■ EXERCISE BRIEF
Please retype the records below exactly as they appear, but leave out the pictures.

■ DATA FOR ANALYSIS
--

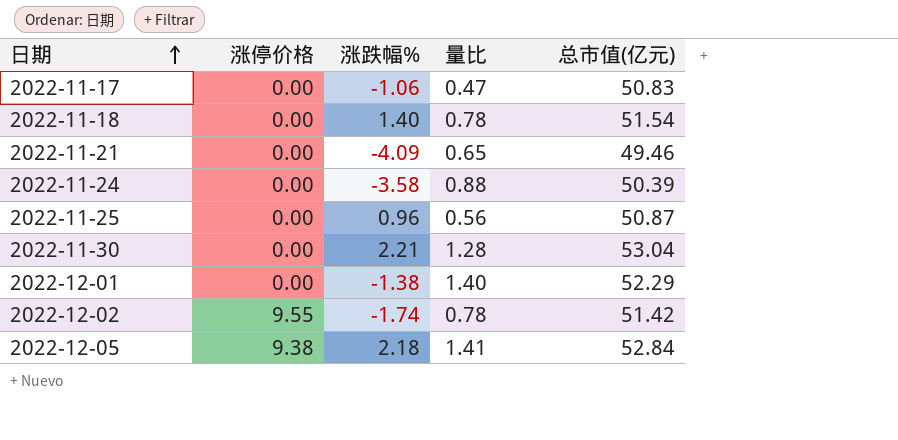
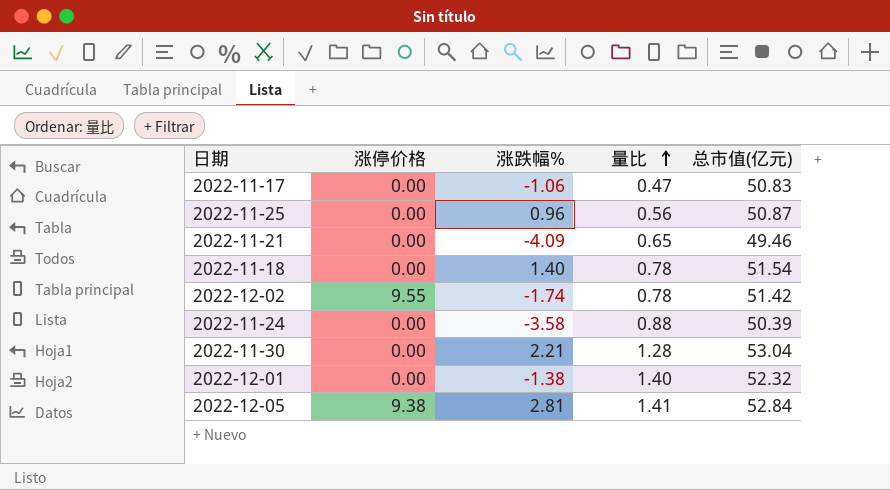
row order: 日期 ascending -> 量比 ascending
2022-12-01 | 总市值(亿元): 52.29 -> 52.32
2022-12-05 | 涨跌幅%: 2.18 -> 2.81

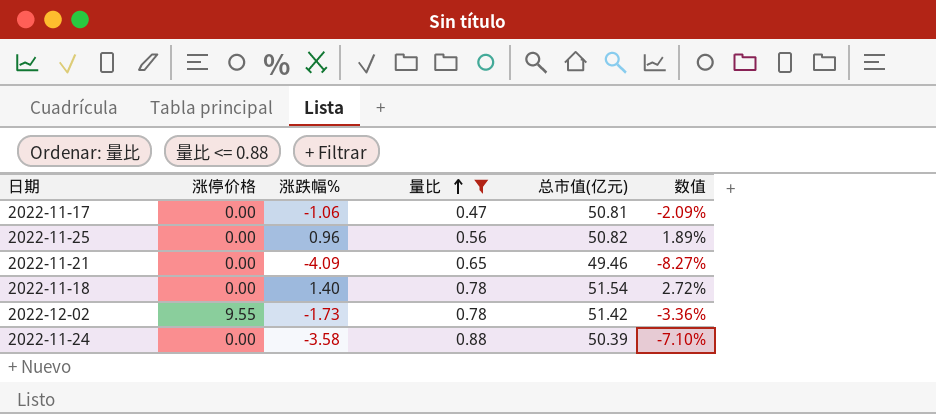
filter: none -> 量比 <= 0.88
column 数值 | formula: none -> [涨跌幅%] / [总市值(亿元)]
2022-11-17 | 总市值(亿元): 50.83 -> 50.81
2022-11-25 | 总市值(亿元): 50.87 -> 50.82
2022-12-02 | 涨跌幅%: -1.74 -> -1.73

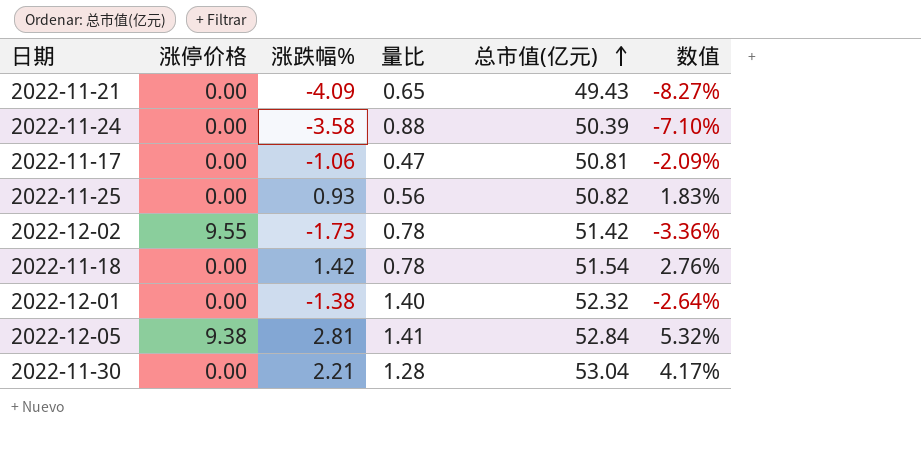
filter: 量比 <= 0.88 -> none
row order: 量比 ascending -> 总市值(亿元) ascending
2022-11-21 | 总市值(亿元): 49.46 -> 49.43
2022-11-25 | 涨跌幅%: 0.96 -> 0.93
2022-11-25 | 数值: 1.89% -> 1.83%
2022-11-18 | 涨跌幅%: 1.40 -> 1.42
2022-11-18 | 数值: 2.72% -> 2.76%

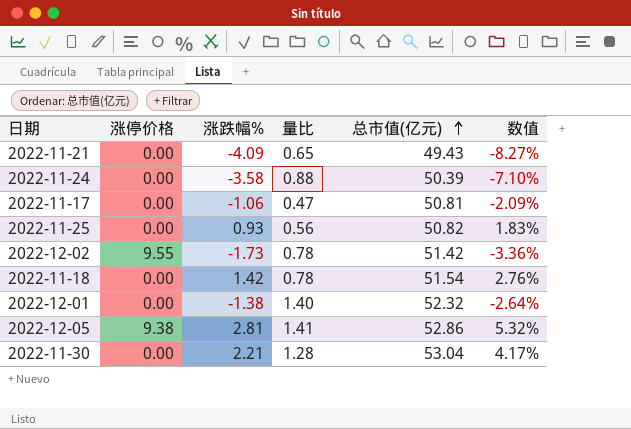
2022-12-05 | 总市值(亿元): 52.84 -> 52.86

--

■ SOLVED EXERCISE
row order: 日期 ascending -> 量比 ascending
2022-12-01 | 总市值(亿元): 52.29 -> 52.32
2022-12-05 | 涨跌幅%: 2.18 -> 2.81

filter: none -> 量比 <= 0.88
column 数值 | formula: none -> [涨跌幅%] / [总市值(亿元)]
2022-11-17 | 总市值(亿元): 50.83 -> 50.81
2022-11-25 | 总市值(亿元): 50.87 -> 50.82
2022-12-02 | 涨跌幅%: -1.74 -> -1.73

filter: 量比 <= 0.88 -> none
row order: 量比 ascending -> 总市值(亿元) ascending
2022-11-21 | 总市值(亿元): 49.46 -> 49.43
2022-11-25 | 涨跌幅%: 0.96 -> 0.93
2022-11-25 | 数值: 1.89% -> 1.83%
2022-11-18 | 涨跌幅%: 1.40 -> 1.42
2022-11-18 | 数值: 2.72% -> 2.76%

2022-12-05 | 总市值(亿元): 52.84 -> 52.86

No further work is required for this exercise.